Installation and Usage

  1. Use the Julia package manager to obtain 'TerminalGraphics'

    Pkg.clone("https://github.com/m-j-w/TerminalGraphics.jl")
    Pkg.build("TerminalGraphics")
    

    This should, by all means, download and install a recent version of 'libsixel', compile it and provide it for the Julia backend. If that doesn't work, then try to compile it and install it manually. The Pkg.build step should find it if in regular places.

  2. Use a Sixel-capable terminal emulator to host your Julia REPL. Note, that if you connect from remote, then the terminal emulator is the relevant piece of software regarding displaying graphics, not the remote host operating system.

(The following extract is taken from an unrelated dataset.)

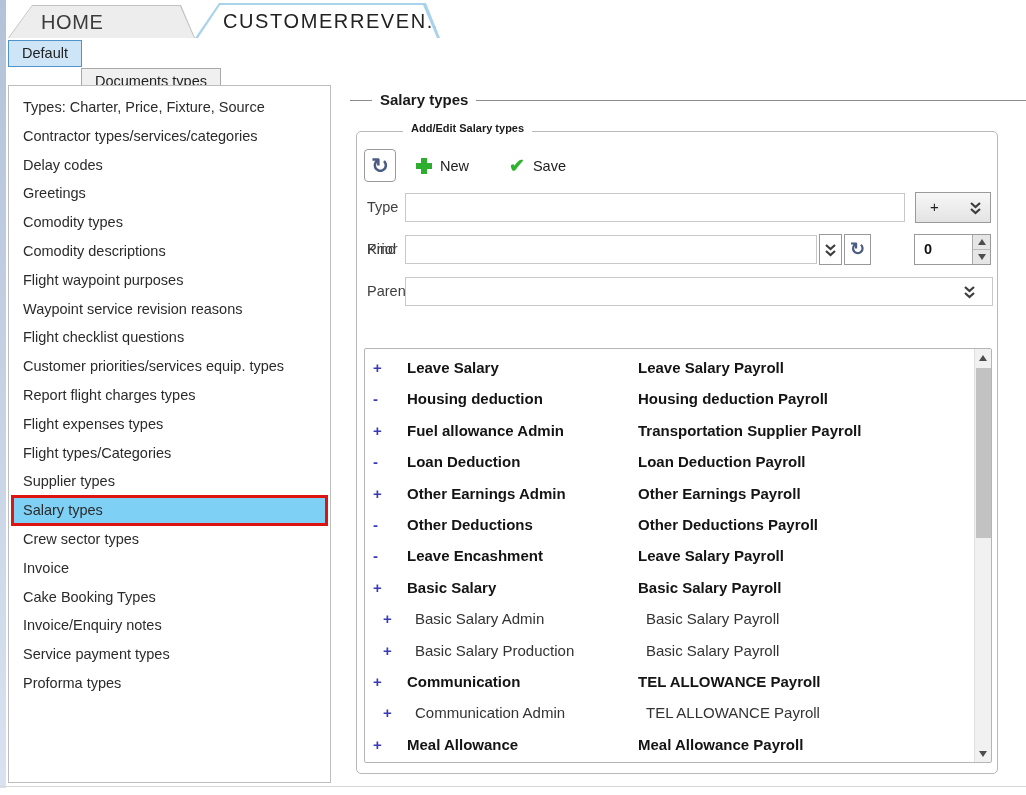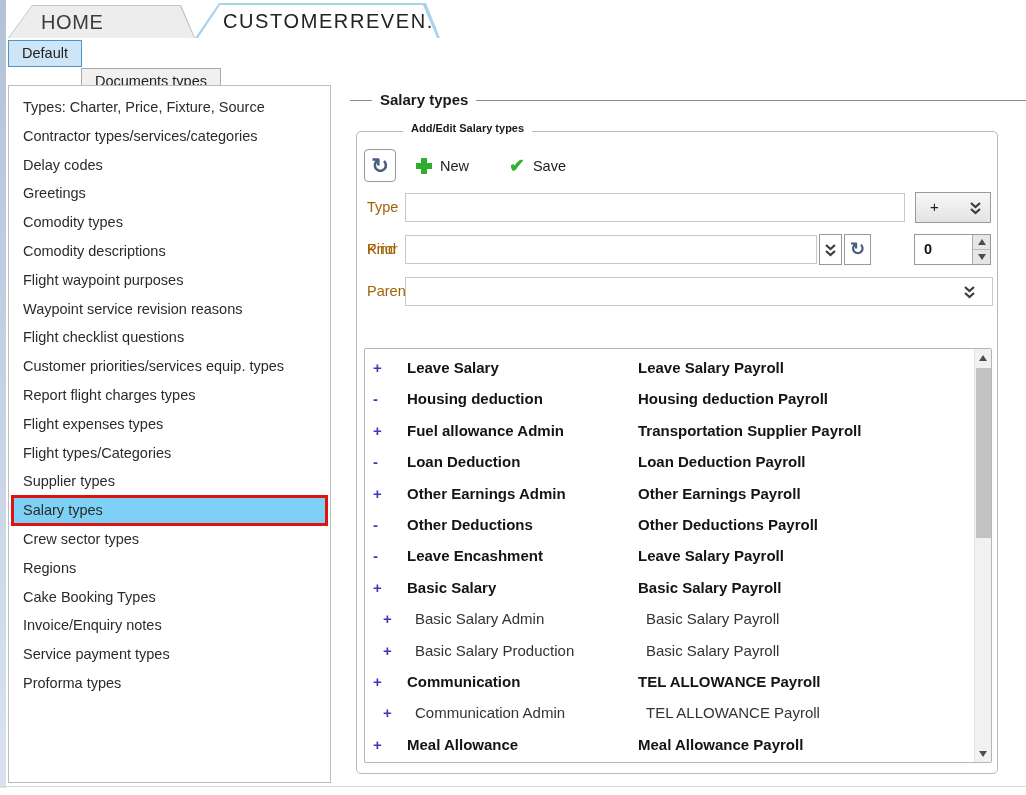"Type" .fld-label { color: #a16207 -> #404040 }
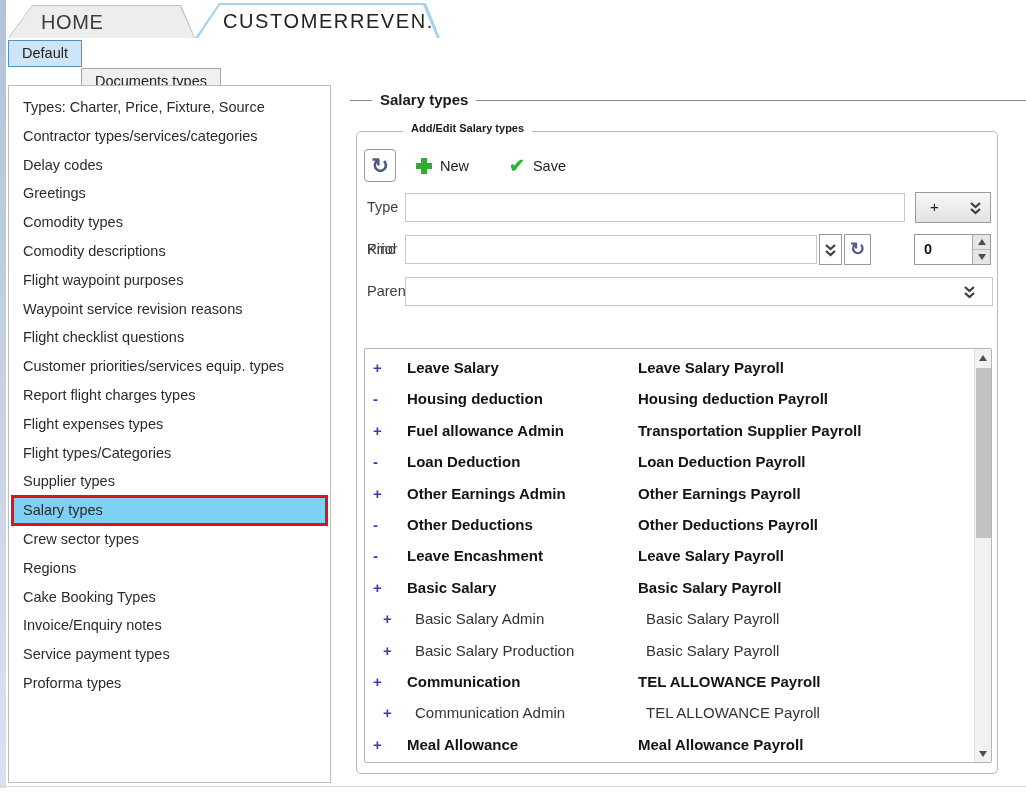"Regions" div.side-item { text: Regions -> Invoice }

Terminal Emulators with Sixel Support

Sixel support is not too common in terminal emulators. However, there are a few which should allow to use TerminalGraphis from every operating system:

Hayaki Saito has also created quite a number of patches for other terminal emulators, such as 'rxvt'.

Julia Integration

TerminalGraphics implements a wrapper for 'libsixel', and an interface to the Julia multimedia displaying machinery. This way, images can be 'shown' automatically in the terminal. If necessary, the image data is converted to 8bit per color channel, and flipped to row-major. Also note that there is automatic detection of Plots, Cairo and Luxor. Thus even if loaded after 'TerminalGraphics', the proper functions will be injected. This is experimental and still somewhat error prone.

Caveats and Limitations

Sixel can typically only draw 256 colors. Thus, libsixel provides a number of algorithms to dither the original image. However, some images are not (yet) shown correctly.

Further directions

Some ideas for further development include automatic conversion of output from 'Plots' and 'Luxor'. For sure there are other neat or practical opportunities. Most notably, libsixel can also handle animated gifs...

Your contributions in this effort are highly welcome!